▶ _TASK OBJECTIVE_: Copy every line of the entries that has the string "DESCENTRALIZADO" in it.

□ □ □ □ □

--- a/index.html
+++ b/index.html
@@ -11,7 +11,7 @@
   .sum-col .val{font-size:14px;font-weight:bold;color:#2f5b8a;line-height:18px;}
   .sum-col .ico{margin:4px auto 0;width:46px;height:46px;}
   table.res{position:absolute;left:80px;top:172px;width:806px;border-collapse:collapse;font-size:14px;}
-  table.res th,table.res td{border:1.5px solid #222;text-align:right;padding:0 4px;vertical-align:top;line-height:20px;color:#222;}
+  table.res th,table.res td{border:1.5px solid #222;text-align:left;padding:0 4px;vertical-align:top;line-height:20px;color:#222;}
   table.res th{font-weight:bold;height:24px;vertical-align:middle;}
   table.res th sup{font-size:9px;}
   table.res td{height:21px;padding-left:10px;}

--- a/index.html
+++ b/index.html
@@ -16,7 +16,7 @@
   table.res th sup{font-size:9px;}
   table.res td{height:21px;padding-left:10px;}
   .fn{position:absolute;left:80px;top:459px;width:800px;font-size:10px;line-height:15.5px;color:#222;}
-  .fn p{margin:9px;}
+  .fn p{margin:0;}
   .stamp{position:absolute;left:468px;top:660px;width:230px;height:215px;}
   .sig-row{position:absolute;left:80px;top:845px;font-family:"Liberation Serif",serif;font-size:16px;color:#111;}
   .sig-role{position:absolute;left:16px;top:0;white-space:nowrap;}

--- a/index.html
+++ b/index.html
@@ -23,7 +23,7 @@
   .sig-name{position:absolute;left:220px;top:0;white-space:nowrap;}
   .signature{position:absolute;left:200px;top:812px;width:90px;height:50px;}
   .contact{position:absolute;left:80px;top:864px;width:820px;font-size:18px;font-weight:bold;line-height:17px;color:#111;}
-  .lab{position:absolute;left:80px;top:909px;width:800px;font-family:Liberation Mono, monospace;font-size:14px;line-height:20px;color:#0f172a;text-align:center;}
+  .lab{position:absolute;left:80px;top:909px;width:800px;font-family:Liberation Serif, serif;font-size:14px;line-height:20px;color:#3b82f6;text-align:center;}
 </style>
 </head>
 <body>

□ □ □ □ □

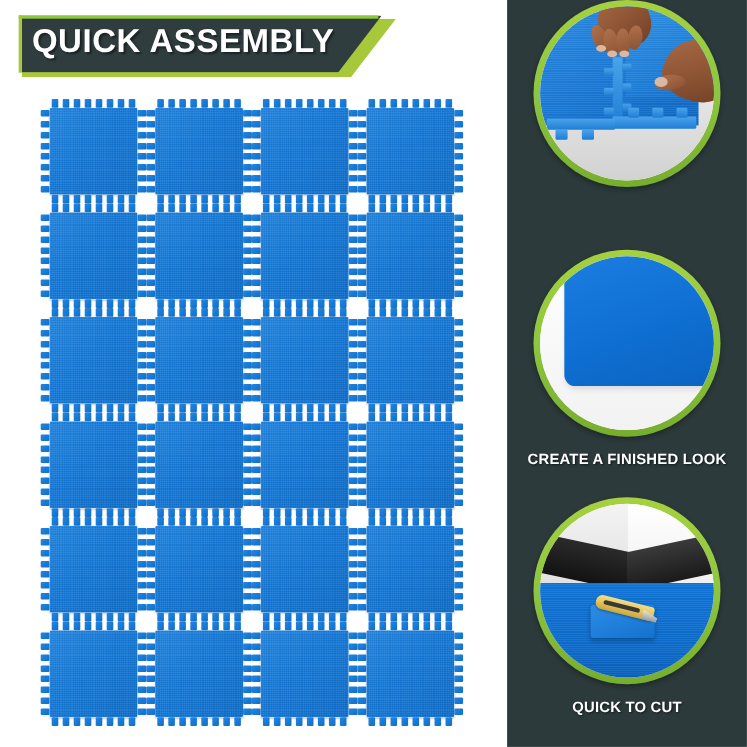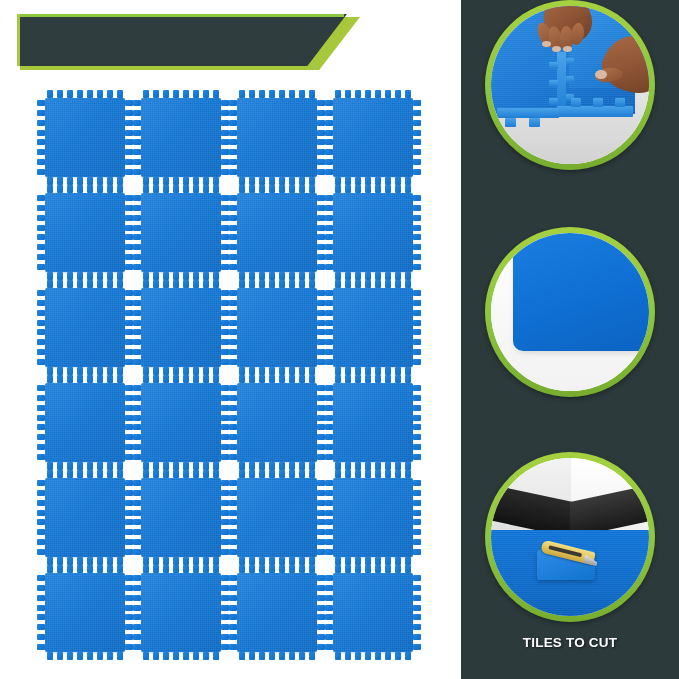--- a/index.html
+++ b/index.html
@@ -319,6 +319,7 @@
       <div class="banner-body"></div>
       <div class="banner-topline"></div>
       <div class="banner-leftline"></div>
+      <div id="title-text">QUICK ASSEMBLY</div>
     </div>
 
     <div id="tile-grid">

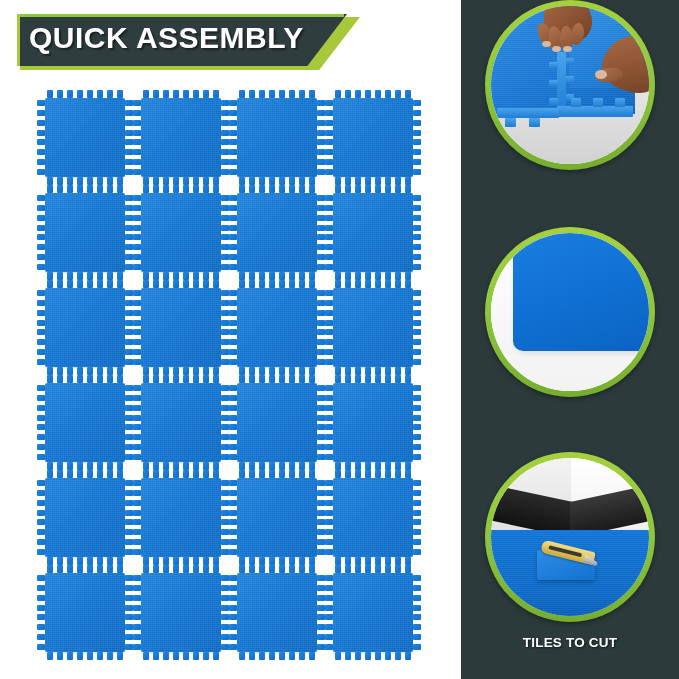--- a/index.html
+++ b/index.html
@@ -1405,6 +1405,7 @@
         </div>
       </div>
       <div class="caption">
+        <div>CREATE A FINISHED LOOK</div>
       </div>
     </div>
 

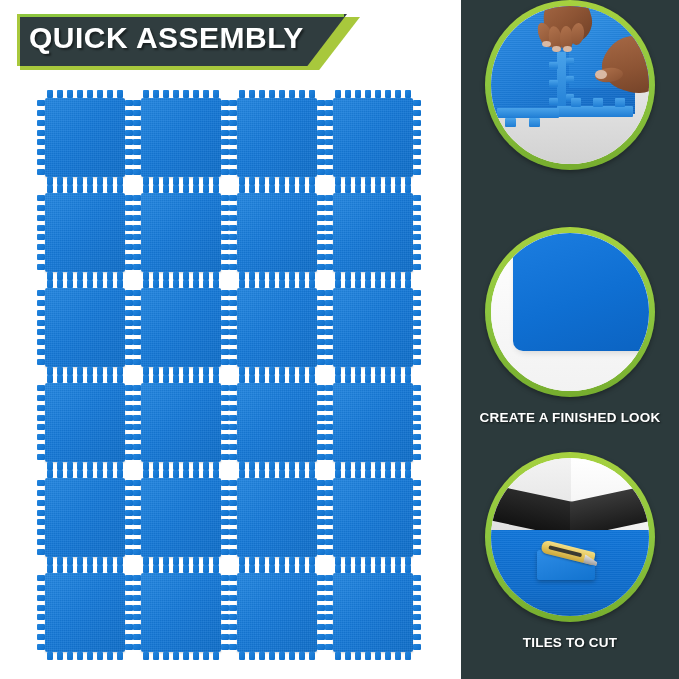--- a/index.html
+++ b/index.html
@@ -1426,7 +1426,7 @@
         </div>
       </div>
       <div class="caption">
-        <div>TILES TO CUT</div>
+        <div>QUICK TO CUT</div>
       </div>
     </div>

□ □ □ □ □

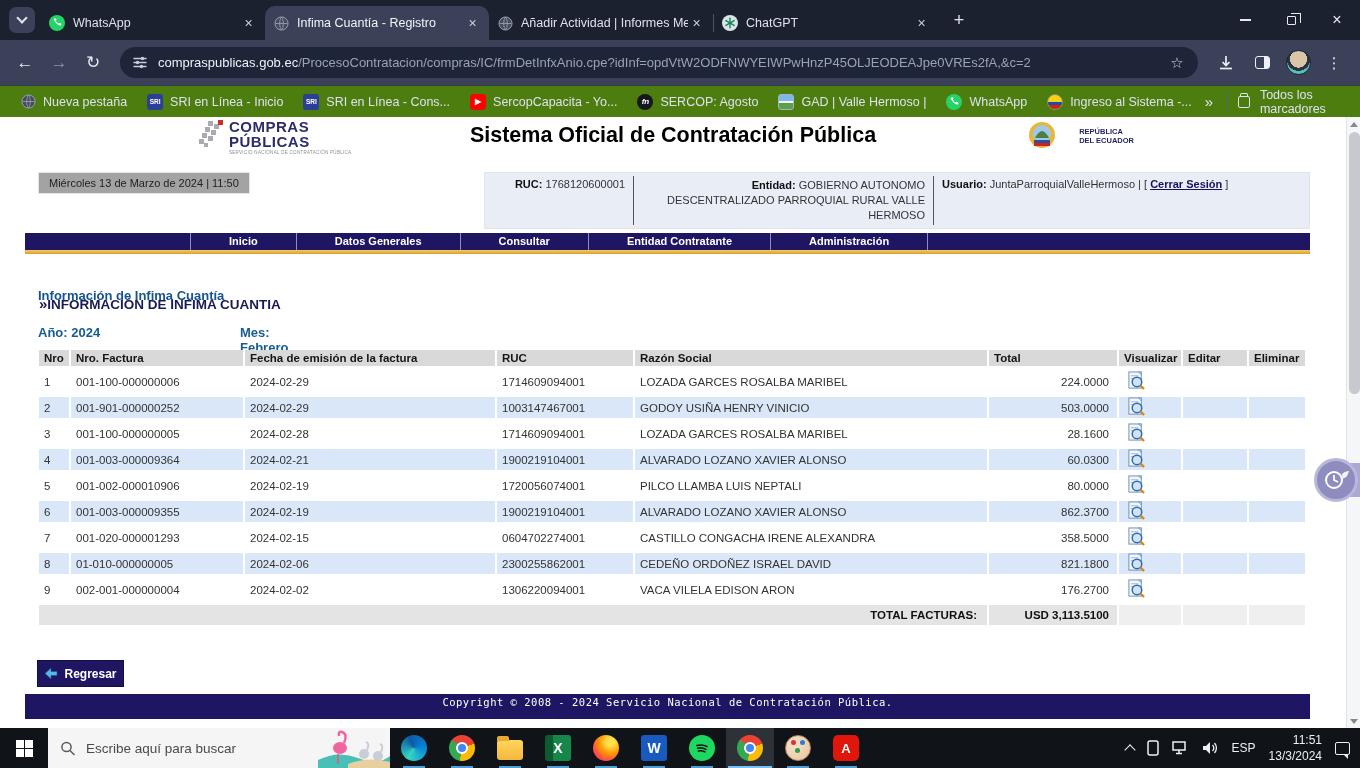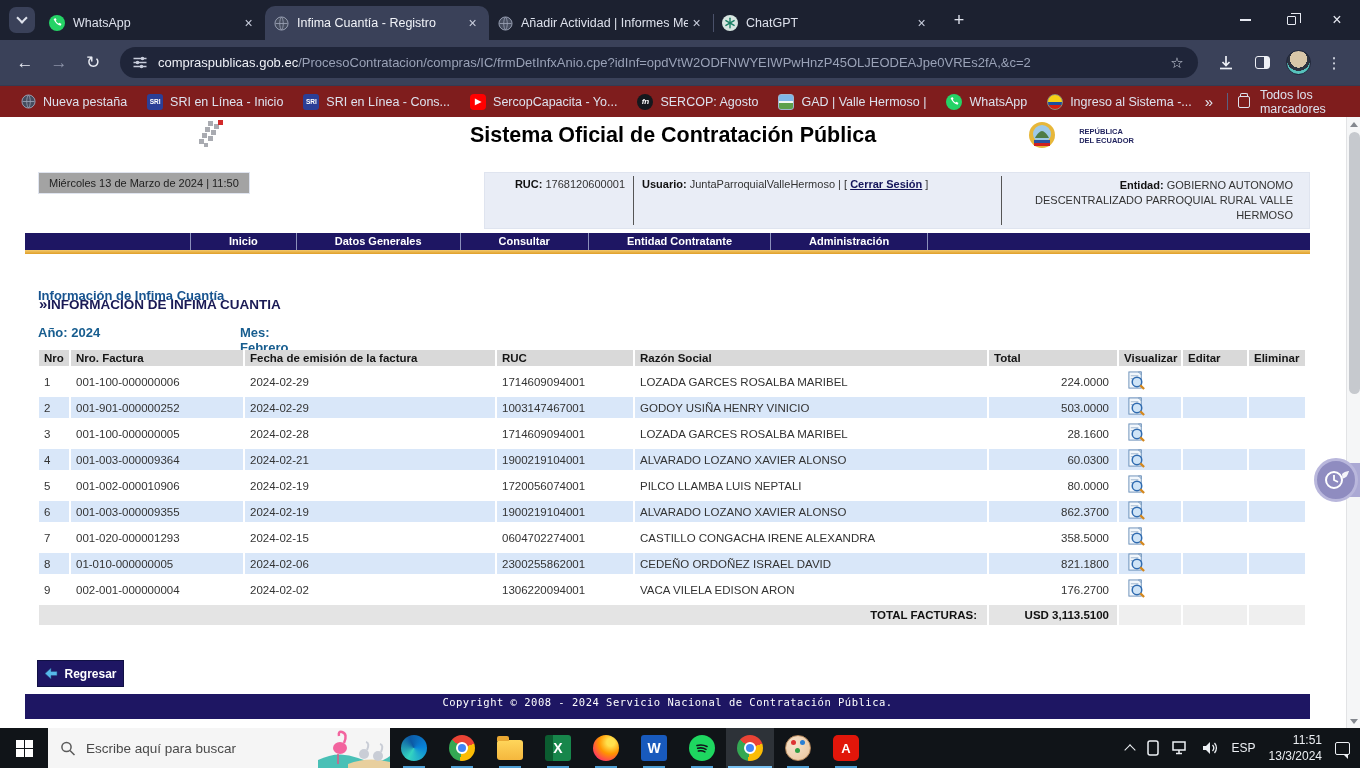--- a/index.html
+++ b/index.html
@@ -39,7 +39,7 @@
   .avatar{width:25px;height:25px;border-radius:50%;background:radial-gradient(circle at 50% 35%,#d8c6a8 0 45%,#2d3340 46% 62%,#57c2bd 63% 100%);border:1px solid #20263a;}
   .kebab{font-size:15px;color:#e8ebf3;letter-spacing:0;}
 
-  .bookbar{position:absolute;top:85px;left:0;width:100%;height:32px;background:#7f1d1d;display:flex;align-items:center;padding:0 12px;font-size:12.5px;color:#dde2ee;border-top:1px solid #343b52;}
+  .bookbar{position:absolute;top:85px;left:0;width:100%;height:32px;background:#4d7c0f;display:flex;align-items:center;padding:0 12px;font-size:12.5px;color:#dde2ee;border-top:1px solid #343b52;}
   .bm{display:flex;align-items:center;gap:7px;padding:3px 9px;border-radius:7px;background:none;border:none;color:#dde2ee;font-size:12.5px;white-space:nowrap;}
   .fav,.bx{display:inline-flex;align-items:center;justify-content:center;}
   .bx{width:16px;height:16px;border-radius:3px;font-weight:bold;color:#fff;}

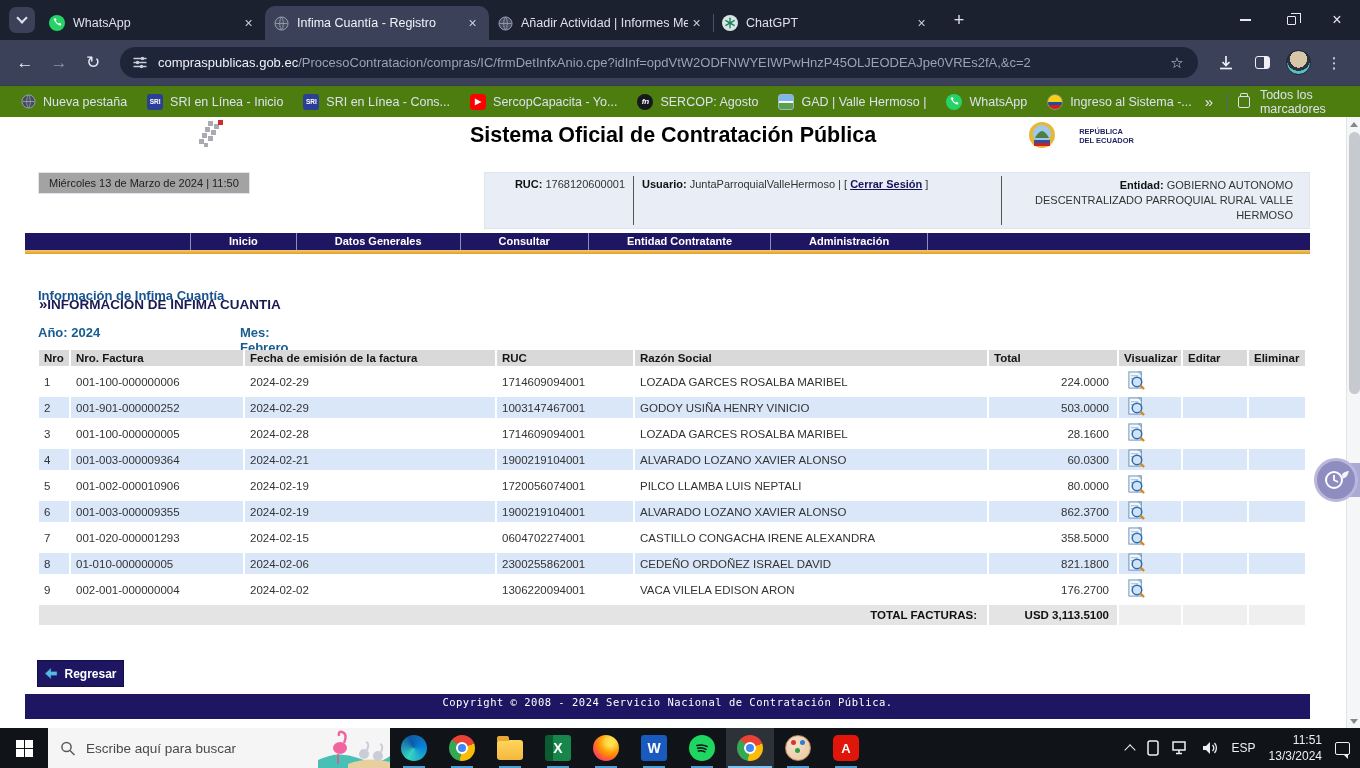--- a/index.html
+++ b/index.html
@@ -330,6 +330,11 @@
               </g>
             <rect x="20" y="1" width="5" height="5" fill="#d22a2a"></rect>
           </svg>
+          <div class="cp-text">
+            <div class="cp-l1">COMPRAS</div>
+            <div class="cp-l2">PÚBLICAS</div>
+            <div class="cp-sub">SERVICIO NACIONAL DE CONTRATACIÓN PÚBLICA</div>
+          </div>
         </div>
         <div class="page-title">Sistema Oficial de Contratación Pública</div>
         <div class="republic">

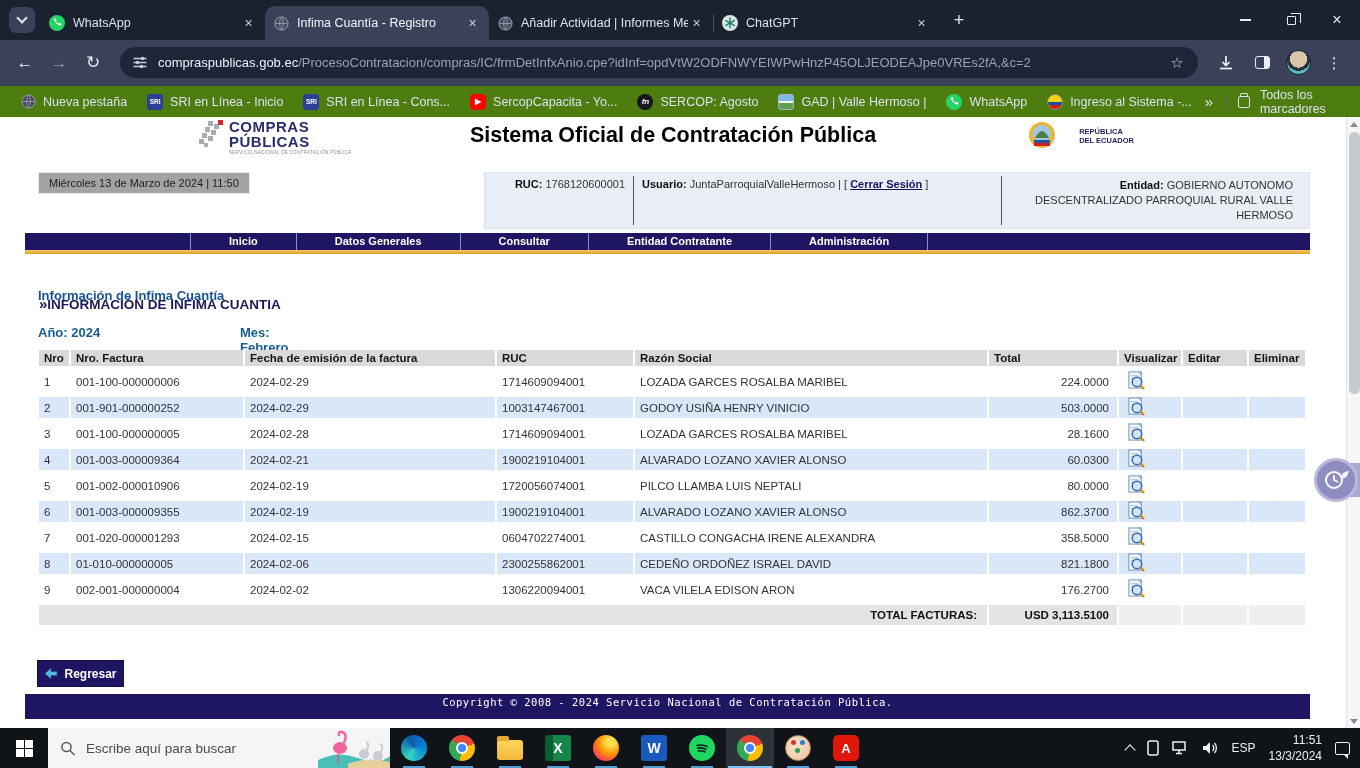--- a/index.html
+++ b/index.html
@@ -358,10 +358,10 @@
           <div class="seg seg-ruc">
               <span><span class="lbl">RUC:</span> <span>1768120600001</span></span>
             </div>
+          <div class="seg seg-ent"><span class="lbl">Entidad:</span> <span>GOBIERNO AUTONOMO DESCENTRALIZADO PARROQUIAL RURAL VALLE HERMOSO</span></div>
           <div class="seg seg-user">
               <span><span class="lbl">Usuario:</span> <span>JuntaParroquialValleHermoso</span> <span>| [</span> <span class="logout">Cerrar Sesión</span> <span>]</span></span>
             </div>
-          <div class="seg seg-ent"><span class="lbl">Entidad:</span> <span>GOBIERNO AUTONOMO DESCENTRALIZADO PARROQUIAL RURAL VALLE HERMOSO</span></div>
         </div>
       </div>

□ □ □ □ □

▶ _ANSWER FOR THE TASK_:
+          <div class="seg seg-ent"><span class="lbl">Entidad:</span> <span>GOBIERNO AUTONOMO DESCENTRALIZADO PARROQUIAL RURAL VALLE HERMOSO</span></div>
-          <div class="seg seg-ent"><span class="lbl">Entidad:</span> <span>GOBIERNO AUTONOMO DESCENTRALIZADO PARROQUIAL RURAL VALLE HERMOSO</span></div>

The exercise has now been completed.